Schaefer, Martin H; Serrano, Luis; Andrade-Navarro, Miguel A 2015. Frontiers in genetics,6,260.


Protein-protein interaction (PPI) networks are associated with multiple types of biases partly rooted in technical limitations of the experimental techniques. Another source of bias are the different frequencies with which proteins have been studied for interaction partners. It is generally believed that proteins with a large number of interaction partners tend to be essential, evolutionarily conserved and involved in disease. It has been repeatedly reported that proteins driving tumor formation have a higher number of PPI partners. However, it has been noticed before that the degree distribution of PPI networks is biased towards disease proteins, which tend to have been studied more often than non-disease proteins. It is unclear to which extent this study bias affects the observation that cancer proteins tend to have more PPI partners.
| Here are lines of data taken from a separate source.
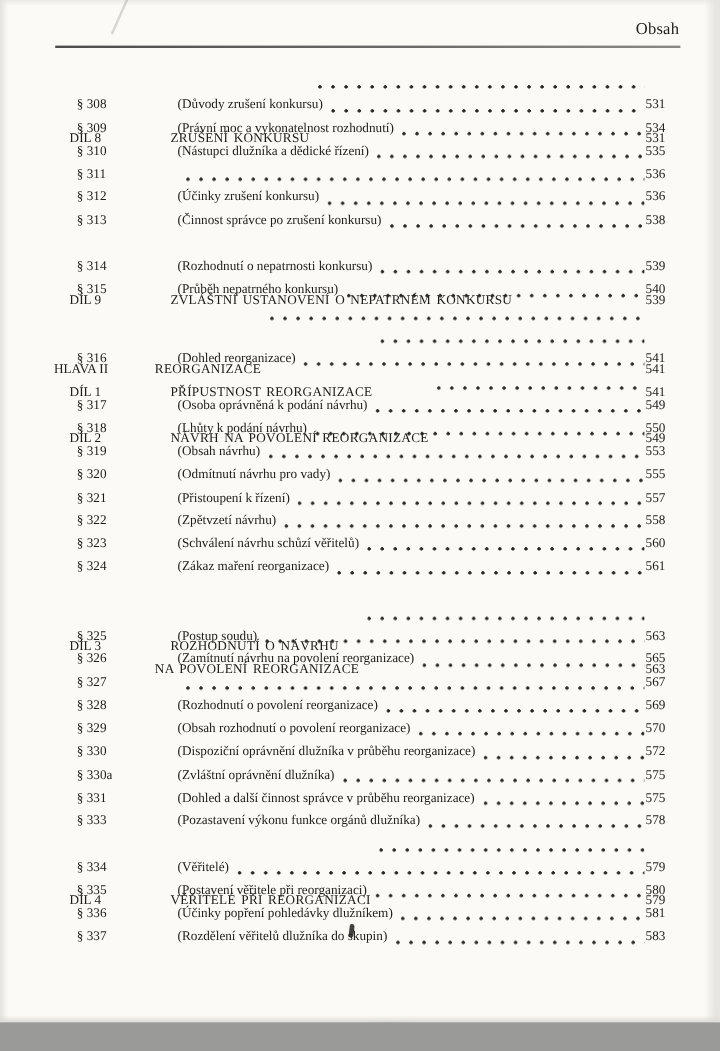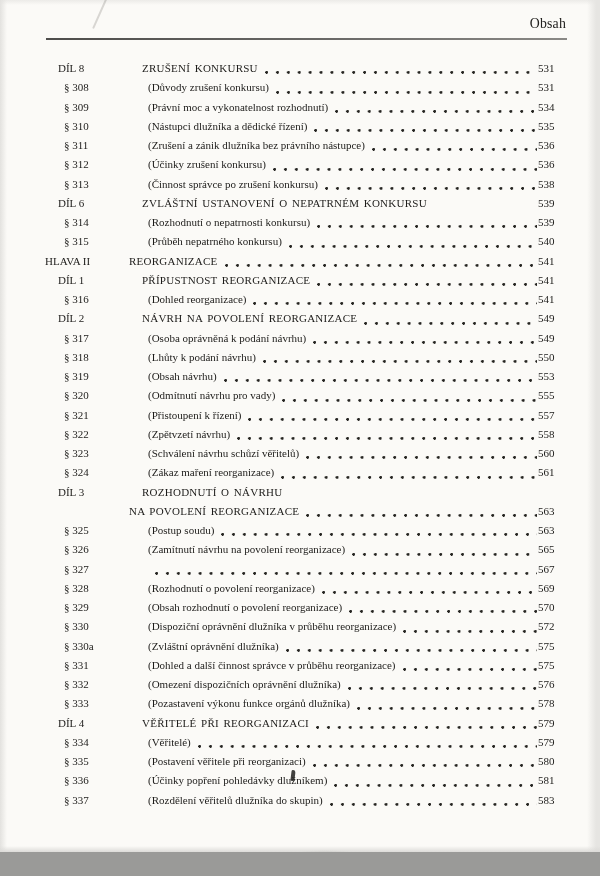--- a/index.html
+++ b/index.html
@@ -46,21 +46,21 @@
   .toc-list{
     position:absolute;left:45px;right:35px;top:59px;
     font-size:11px;line-height:19.25px;
   }
   .toc-row{display:flex;align-items:baseline;height:19.25px;white-space:nowrap;}
   .toc-label{flex:none;width:84px;}
   .t-hlava .toc-label{padding-left:0;}
   .t-dil  .toc-label{padding-left:13px;}
   .t-par  .toc-label{padding-left:19px;}
   .toc-title{flex:none;}
-  .t-hlava .toc-title,.t-dil .toc-title,.t-dil-cont .toc-title{letter-spacing:.25px;word-spacing:1.5px;}
+  .t-hlava .toc-title,.t-dil .toc-title,.t-dil-cont .toc-title{letter-spacing:.25px;word-spacing:1.5px;margin-top:47px;}
   .toc-leader{
     flex:1 1 auto;align-self:flex-end;height:5px;margin:0 1px 3px 7px;
     background-image:radial-gradient(circle at 1.6px 2.4px,#262522 1.15px,rgba(0,0,0,0) 1.65px);
     background-size:10.9px 5px;background-repeat:repeat-x;
   }
   .no-leader .toc-leader{background:none;}
   .toc-page{flex:none;min-width:27px;}
 
   
   .folio{
@@ -104,38 +104,37 @@
     <span class="toc-page">534</span>
   </div>
       <div class="toc-row t-par">
     <span class="toc-label">§ 310</span>
     <span class="toc-title">(Nástupci dlužníka a dědické řízení)</span>
     <span class="toc-leader"></span>
     <span class="toc-page">535</span>
   </div>
       <div class="toc-row t-par">
     <span class="toc-label">§ 311</span>
-    <span class="toc-title">(Zrušení a zánik dlužníka bez právního nástupce)</span>
     <span class="toc-leader"></span>
     <span class="toc-page">536</span>
   </div>
       <div class="toc-row t-par">
     <span class="toc-label">§ 312</span>
     <span class="toc-title">(Účinky zrušení konkursu)</span>
     <span class="toc-leader"></span>
     <span class="toc-page">536</span>
   </div>
       <div class="toc-row t-par">
     <span class="toc-label">§ 313</span>
     <span class="toc-title">(Činnost správce po zrušení konkursu)</span>
     <span class="toc-leader"></span>
     <span class="toc-page">538</span>
   </div>
       <div class="toc-row t-dil no-leader">
-    <span class="toc-label">DÍL 6</span>
+    <span class="toc-label">DÍL 9</span>
     <span class="toc-title">ZVLÁŠTNÍ USTANOVENÍ O NEPATRNÉM KONKURSU</span>
     <span class="toc-leader"></span>
     <span class="toc-page">539</span>
   </div>
       <div class="toc-row t-par">
     <span class="toc-label">§ 314</span>
     <span class="toc-title">(Rozhodnutí o nepatrnosti konkursu)</span>
     <span class="toc-leader"></span>
     <span class="toc-page">539</span>
   </div>
@@ -270,26 +269,20 @@
     <span class="toc-leader"></span>
     <span class="toc-page">575</span>
   </div>
       <div class="toc-row t-par">
     <span class="toc-label">§ 331</span>
     <span class="toc-title">(Dohled a další činnost správce v průběhu reorganizace)</span>
     <span class="toc-leader"></span>
     <span class="toc-page">575</span>
   </div>
       <div class="toc-row t-par">
-    <span class="toc-label">§ 332</span>
-    <span class="toc-title">(Omezení dispozičních oprávnění dlužníka)</span>
-    <span class="toc-leader"></span>
-    <span class="toc-page">576</span>
-  </div>
-      <div class="toc-row t-par">
     <span class="toc-label">§ 333</span>
     <span class="toc-title">(Pozastavení výkonu funkce orgánů dlužníka)</span>
     <span class="toc-leader"></span>
     <span class="toc-page">578</span>
   </div>
       <div class="toc-row t-dil">
     <span class="toc-label">DÍL 4</span>
     <span class="toc-title">VĚŘITELÉ PŘI REORGANIZACI</span>
     <span class="toc-leader"></span>
     <span class="toc-page">579</span>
Here, we show that the degree of a protein is a function of the number of times it has been screened for interaction partners. We present a randomization-based method that controls for this bias to decide whether a group of proteins is associated with significantly more PPI partners than the proteomic background. We apply our method to cancer proteins and observe, in contrast to previous studies, no conclusive evidence for a significantly higher degree distribution associated with cancer proteins as compared to equally often studied non-cancer proteins. Comparing proteins from different tumor types, a more complex picture emerges in which proteins of certain cancer classes (e.g. hematological cancers) have significantly more interaction partners while others (solid tumors) are associated with a smaller degree. We discuss the biological implications of these findings. Our work shows that accounting for biases in the PPI network is possible and increases the value of PPI data.